O templo se converte, assim, num lugar para onde convergem as ideias e a imaginação, as criações em suma, de poetas e escritores: uma longa e ininterrupta narrativa do que se passa em nossas mentes, a fazer correr um rio impetuoso, repleto de todos os sentidos atribuíveis à singela existência humana, enquanto jornada perscrutadora pelas sendas da beleza e da verdade.

 

J.A.R. – H.C.

 

Affonso Romano de Sant’Anna

(n. 1937)

 

Catedral de livros

 

A Catedral de Colônia

mais que cordel nordestino

cantoria à beira Reno,

é uma pedra-poema

onde o poeta precário

verte o seu desatino

e seu furor literário.

A Catedral de Colônia

é o livro branco onde escrevo

tudo que amo e perco,

tudo que ensino e esqueço.

 

– Por aqui passou Cervantes no seu louco Rocinonte?

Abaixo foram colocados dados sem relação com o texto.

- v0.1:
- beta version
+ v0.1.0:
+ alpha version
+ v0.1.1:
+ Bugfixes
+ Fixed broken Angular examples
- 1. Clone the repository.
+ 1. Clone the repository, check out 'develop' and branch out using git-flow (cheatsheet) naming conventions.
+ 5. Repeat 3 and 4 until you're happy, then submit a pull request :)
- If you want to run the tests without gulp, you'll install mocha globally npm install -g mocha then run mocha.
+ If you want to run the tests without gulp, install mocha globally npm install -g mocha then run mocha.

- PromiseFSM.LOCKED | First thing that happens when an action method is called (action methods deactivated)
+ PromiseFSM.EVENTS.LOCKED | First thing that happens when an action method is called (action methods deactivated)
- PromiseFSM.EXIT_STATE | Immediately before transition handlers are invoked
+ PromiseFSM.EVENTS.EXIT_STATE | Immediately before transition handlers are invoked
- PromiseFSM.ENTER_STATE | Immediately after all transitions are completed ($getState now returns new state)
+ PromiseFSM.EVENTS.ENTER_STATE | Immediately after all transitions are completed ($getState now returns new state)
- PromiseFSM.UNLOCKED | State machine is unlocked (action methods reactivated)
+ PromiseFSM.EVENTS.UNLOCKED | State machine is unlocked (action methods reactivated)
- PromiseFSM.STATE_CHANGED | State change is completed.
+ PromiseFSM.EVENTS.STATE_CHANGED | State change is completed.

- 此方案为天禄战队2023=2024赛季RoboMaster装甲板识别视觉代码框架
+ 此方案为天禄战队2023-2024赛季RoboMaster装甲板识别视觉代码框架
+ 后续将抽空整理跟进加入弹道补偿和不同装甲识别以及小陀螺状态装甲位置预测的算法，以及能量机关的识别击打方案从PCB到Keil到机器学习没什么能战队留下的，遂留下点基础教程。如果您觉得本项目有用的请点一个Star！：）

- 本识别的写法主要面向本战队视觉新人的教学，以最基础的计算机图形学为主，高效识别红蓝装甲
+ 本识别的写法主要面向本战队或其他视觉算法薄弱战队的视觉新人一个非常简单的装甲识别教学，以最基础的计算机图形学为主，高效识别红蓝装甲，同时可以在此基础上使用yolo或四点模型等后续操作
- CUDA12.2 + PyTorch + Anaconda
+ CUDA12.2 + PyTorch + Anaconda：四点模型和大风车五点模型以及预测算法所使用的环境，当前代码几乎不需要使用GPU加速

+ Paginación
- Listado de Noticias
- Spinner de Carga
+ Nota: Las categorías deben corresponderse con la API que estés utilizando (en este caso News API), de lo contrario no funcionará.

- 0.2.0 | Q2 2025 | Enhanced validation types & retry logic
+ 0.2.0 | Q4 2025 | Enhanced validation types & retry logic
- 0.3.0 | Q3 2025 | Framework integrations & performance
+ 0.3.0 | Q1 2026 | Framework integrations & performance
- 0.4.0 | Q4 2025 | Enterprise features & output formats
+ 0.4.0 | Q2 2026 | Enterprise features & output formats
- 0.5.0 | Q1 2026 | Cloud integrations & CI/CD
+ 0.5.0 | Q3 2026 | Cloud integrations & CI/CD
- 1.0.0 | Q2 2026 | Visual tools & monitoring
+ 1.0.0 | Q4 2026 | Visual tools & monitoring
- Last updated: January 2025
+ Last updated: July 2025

– Daqui se viu Camões perdendo Dinamene

e salvando a nado seu poema no Indico Oceano?

 

– Por aqui sorriu Voltaire, enquanto não brigou

com Frederico, o Grande, por causa de um chocolate

e do salário para a amante?

 

Mas que pedra mais completa

desta vez, enfim, botaram

no caminho do poeta.

 

São as Tristezas de Werter?

O dragão de Sigfried?

O Ouro do Reno velho?

A eterna culpa de Fausto?

O pai fantasma de Hamlet?

Édipo a sós com a esfinge?

Corcunda de Notre Dame?

A Volta de Monte Cristo?

Jogou-se daí Ismália?

Aí sonhou Julieta?

Matou-se aí Karenina?

Aí se afogou Ofélia?

Enlouqueceu Margarida?

Ou se aviltou Bovary?

 

É o Conselheiro em Canudos?

Um Quixote magro e ossudo?

A barata e o pai de Kafka?

O Som e a Fúria de Faulkner?

O louco Raskolnikov?

O Tambor de Günter Grass?

Montanha de Thomas Mann?

O doido manso de Gogol?

A guerra sem paz de Tolstoi?

 

Aqui se poderiam abrigar os eróticos consortes do Decameron

durante a peste que atacou a aldeia e os fortes. Aqui

se poderia armar o leito da arte amatória

oriental-medieval

e por mil dias, por mil noites, com Scheherazade

nessa alcova de pedra, resistir

 contando estórias.

 

A Catedral dos Livros

(Gregg Chadwick: artista norte-americano)

 

Referência:

 

SANT’ANNA, Affonso Romano. Catedral de livros. In: __________. A catedral de Colônia e outros poemas. 1. ed. Rio de Janeiro, RJ: Rocco, 1985. p. 147-149.